Correspondance 1812-1876, 6/1875/CMXLVI


Texte établi par Calmann-Lévy,  (Correspondance Tome 6 : 1870-1876p. 363-364).


CMXLVI

À GUSTAVE FLAUBERT, À PARIS


Nohant, 15 novembre 1875.


Te voilà donc à Paris, et tu as quitté le logement de la rue Murillo ? Tu travailles ? bon espoir et bon courage ! le bonhomme se relèvera. Je sais qu’on répète Victorine aux Français ; mais j’ignore si j’irai voir cette reprise. J’ai été si malade tout l’été, et je souffre encore si souvent des entrailles, que je ne sais pas si la force de me déplacer en hiver me reviendra à point. Nous verrons bien. L’espoir de te trouver là-bas me donnera du courage ; ce n’est pas là ce qui me manquera, mais je suis bien détraquée depuis que j’ai passé ma septentaine, et je ne sais encore si je prendrai le dessus.
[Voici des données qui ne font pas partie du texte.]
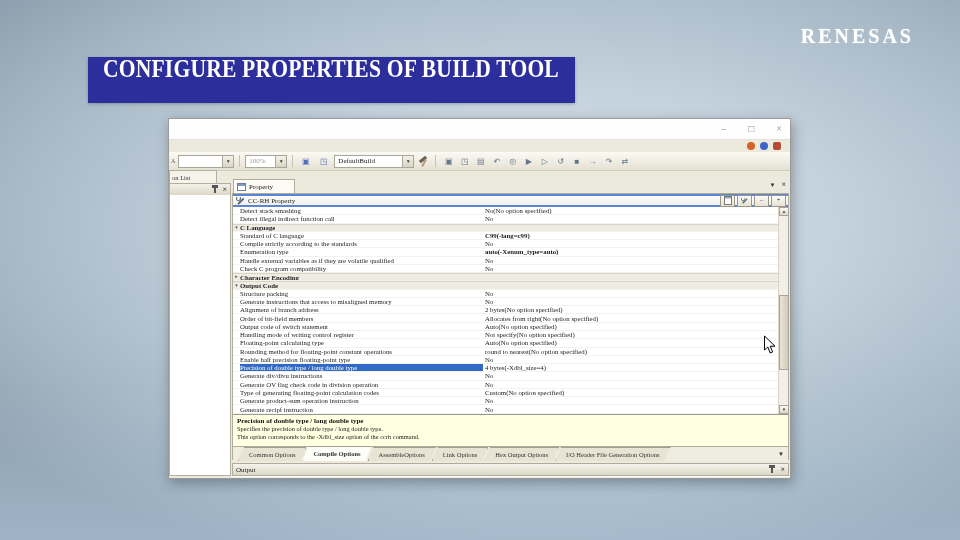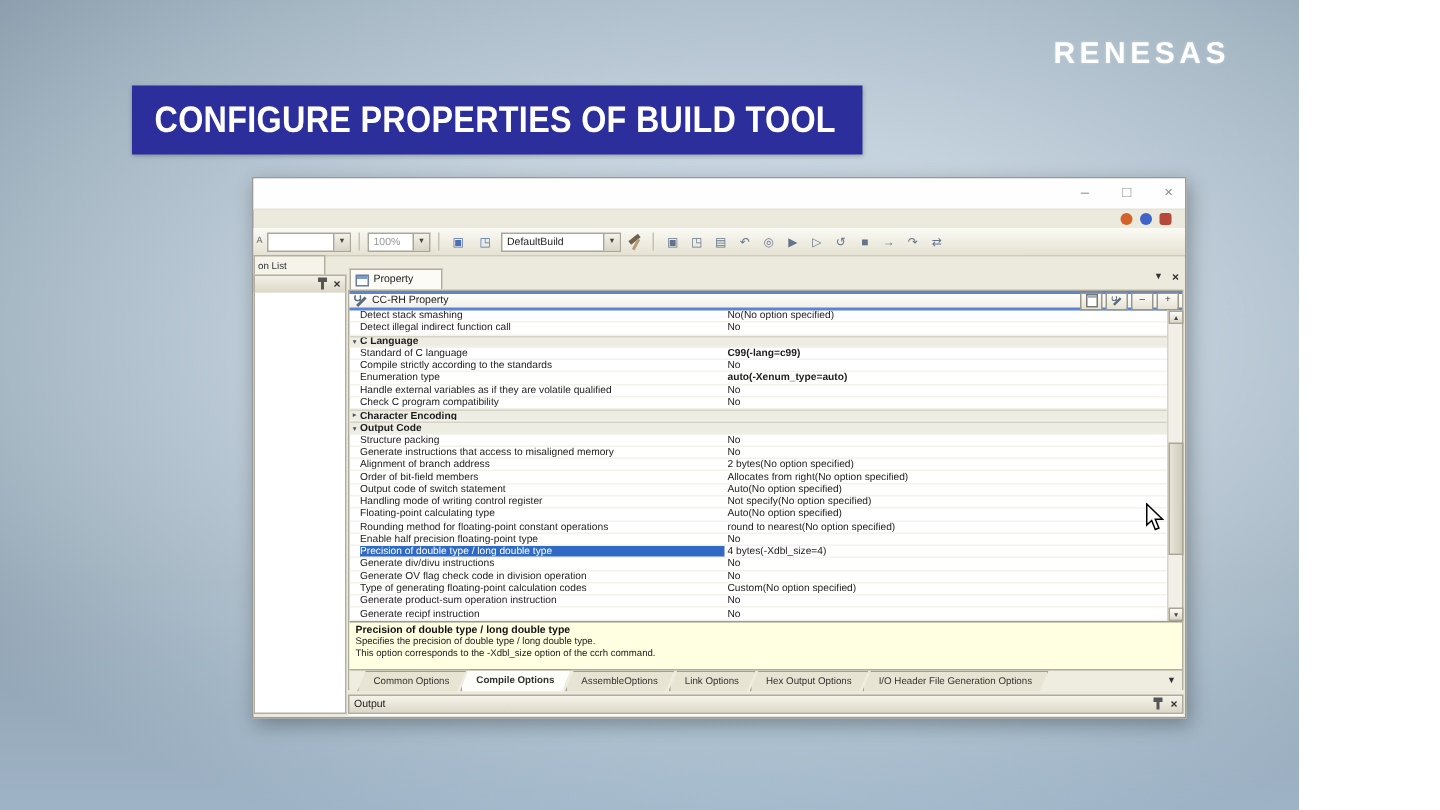"RENESAS" .slide { font-family: none -> Liberation Serif, serif; width: 866px -> 960px }
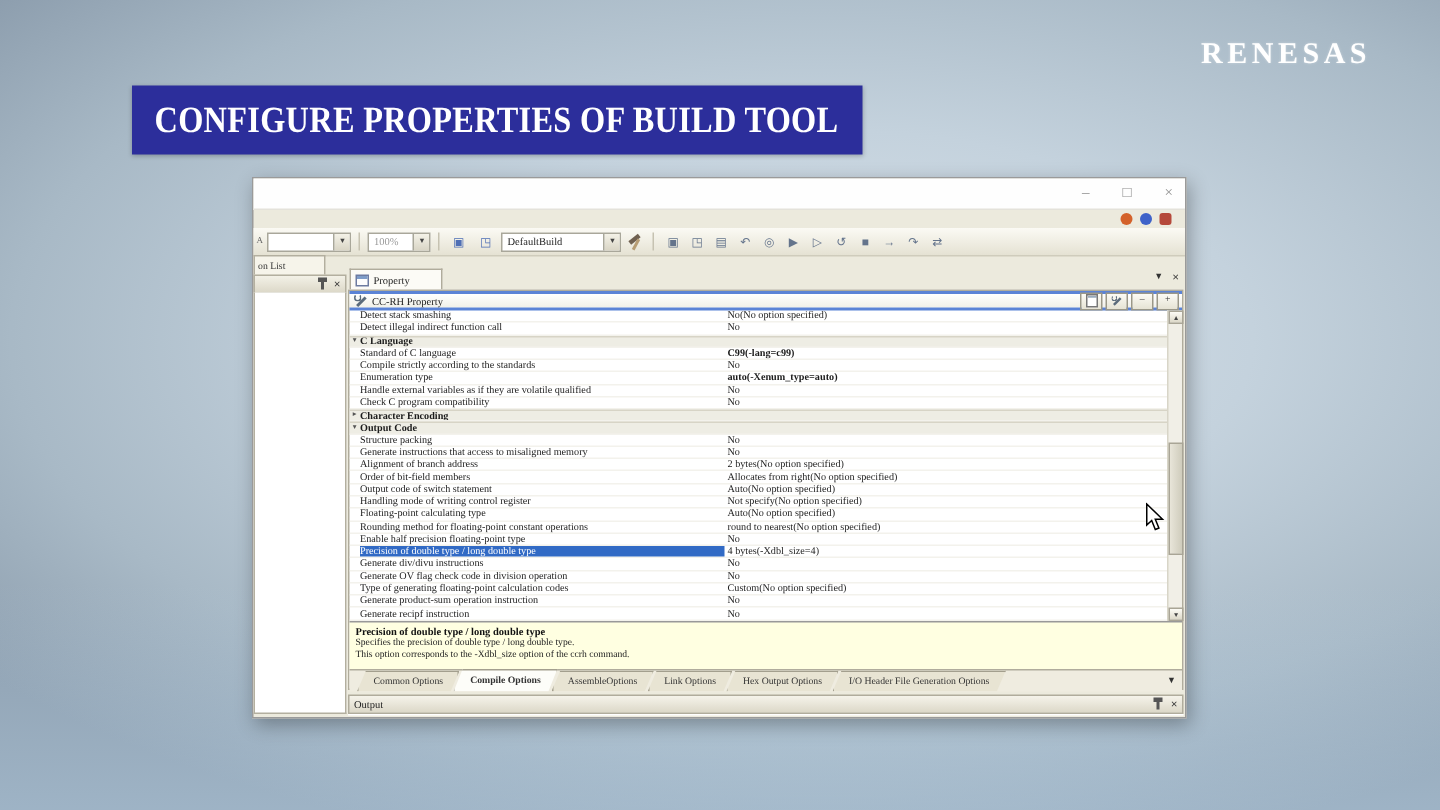"CONFIGURE PROPERTIES OF BUILD TOOL" .banner { align-items: center -> none }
Je ne peux plus faire un pas sans risquer d’atroces douleurs, moi qui aimais tant à me servir de mes pattes ! Je patiente avec ces misères, je travaille d’autant plus et je fais de l’aquarelle à mes heures de récréation.

Aurore me console et me charme. J’aurais bien voulu vivre assez pour la marier. Mais Dieu dispose, et il faut accepter la mort et la vie comme il l’entend.

Enfin, c’est pour te dire que j’irai t’embrasser si la chose n’est pas absolument impossible. Tu me liras ce que tu as commencé. En attendant, donne-moi de tes nouvelles ; car je ne me déplacerai que pour les dernières répétitions. Je connais mon personnel, je sais qu’ils feront tous bien, selon leurs moyens, et que, d’ailleurs, Perrin les surveillera.

Nous te bigeons tous bien tendrement et nous t’aimons.